Damn it, he’d just said good-night to her husband
Roger climbed the stairs slowly. As he reached the landing he saw that a door on the left was half open, so that he could see part of a cream wall and the end of a dressing-table littered with small feminine debris. Lust glowed in him as he thought: Rosemary will be sitting up in bed reading, in a flimsy, silk nightgown … He checked his mind, hating it. Damn it, he’d just said good-night to her husband. He walked resolutely past the door towards his own bedroom.
But he stopped at once, although her call was only faint. He heard: ‘Roger?’
He walked back and stood by the door. He heard himself whispering: ‘Yes?’
She said: ‘Come in.’
He pushed the door open and walked in. She lay back against pillows, not in a nightgown but in carefully cut silk pyjamas. Her dark hair was braided back behind the clear oval of her face. A book rested on the hollow of her lap; one smooth, small hand marking the place. Verse, he noticed. With the lamp-light shaded on her face, she looked no more than thirty.
He said awkwardly: ‘You wanted me?’
She smiled at him enigmatically.
‘Just curiosity,’ she said. ‘I remember you saying once you only read poetry at school. Have you read any since?’
He said hoarsely: ‘A bit. I don’t have much time …’
She patted the bed beside her. ‘Come and sit down. I’ll read you some.’
Roger advanced reluctantly. ‘But Stephen …’
She smiled; that seraphic purity, faintly accented with malice.
‘Don’t worry about Stephen.’ She looked at her small, gold wrist-watch. ‘He works from eleven to one on his new book analysing the defects of socialism. He thinks more clearly then.’
Roger sat down carefully beside her. She looked at him critically.
‘I do believe you’ve slipped back, Roger,’ she said. ‘And you were a most promisingly gallant boy. The sort that can be relied on for tasteful, harmless decoration. The pale cast of thought does make you look sickly.’
Roger said: ‘Why do you read poetry, Rosemary?
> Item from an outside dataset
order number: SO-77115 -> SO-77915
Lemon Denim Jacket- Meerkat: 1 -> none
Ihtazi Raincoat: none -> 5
It’s never seemed right for you.’
She stared at him. ‘Red herrings. And clumsy ones. I believe you are trying to understand me.’
He insisted. ‘But seriously …’
She fingered the book. ‘Dead men make no demands.’ She added with her curious, flat malice: ‘Though live men should.’
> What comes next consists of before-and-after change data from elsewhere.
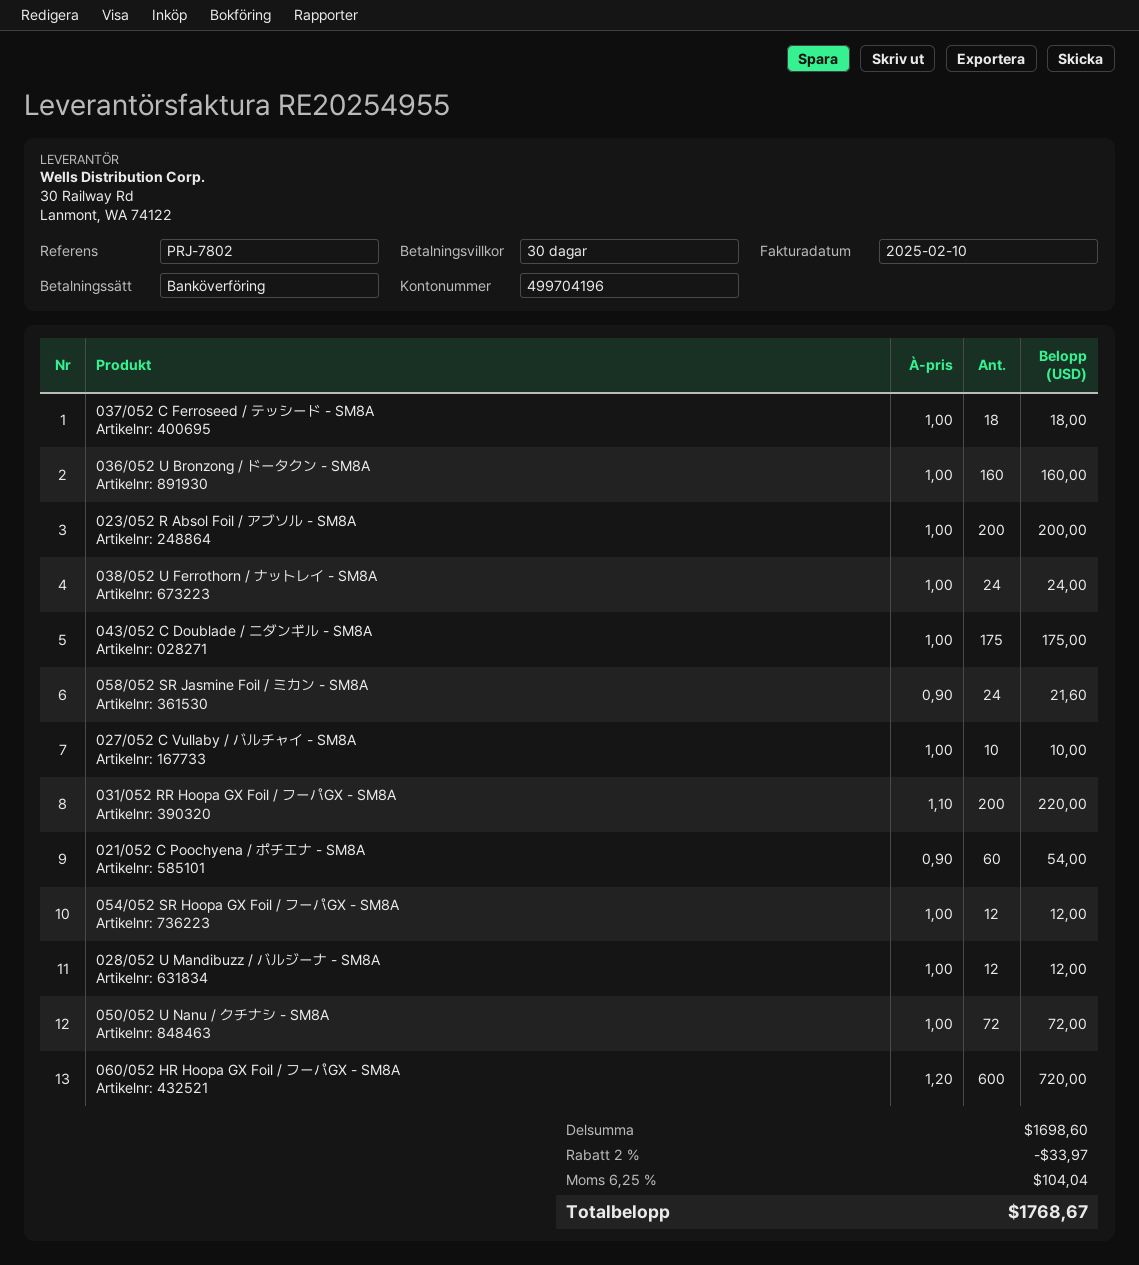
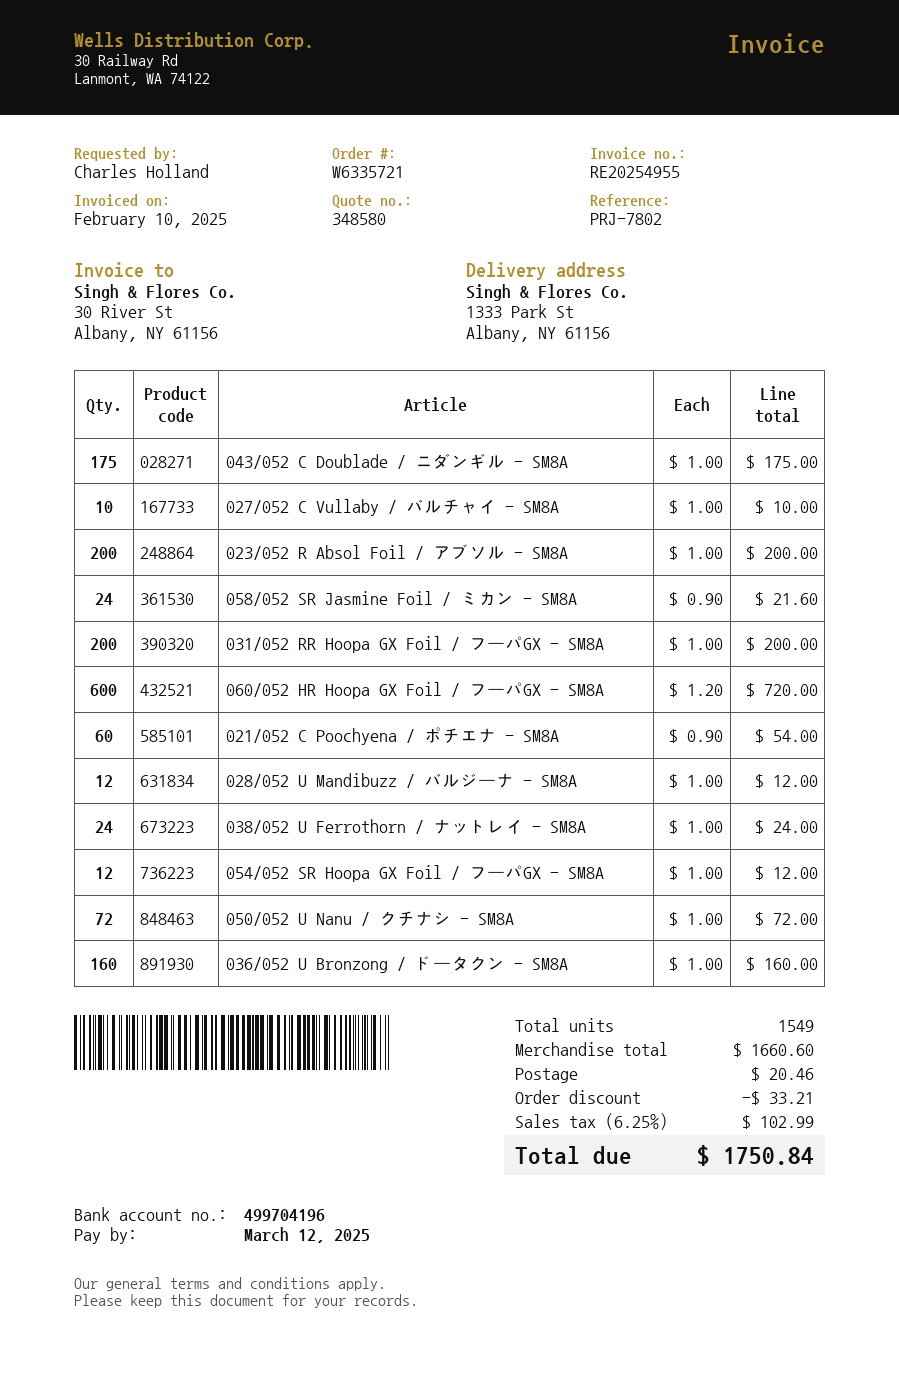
037/052 C Ferroseed / テッシード - SM8A: 18 x 1.00 = 18.00 -> none
031/052 RR Hoopa GX Foil / フーパGX - SM8A: 200 x 1.10 = 220.00 -> 200 x 1.00 = 200.00
subtotal: 1698.60 -> 1660.60
discount: 33.97 -> 33.21
shipping: none -> 20.46
tax: 6.25% = 104.04 -> 6.25% = 102.99
total: 1768.67 -> 1750.84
She took his wrist and drew his face towards her own.
‘Don’t be ungallant, Roger,’ she whispered. ‘Don’t tell me I look old.’
He let the last thread of detachment go, and drowned voluptuously in the senses.
Retiring, later, to his own bedroom, he could feel only a confused pain of loathing and disgust. Less than half an hour ago he had been championing, he remembered, the innate goodness of man. Including the goodness of sneaking in to your host’s wife’s bedroom at night.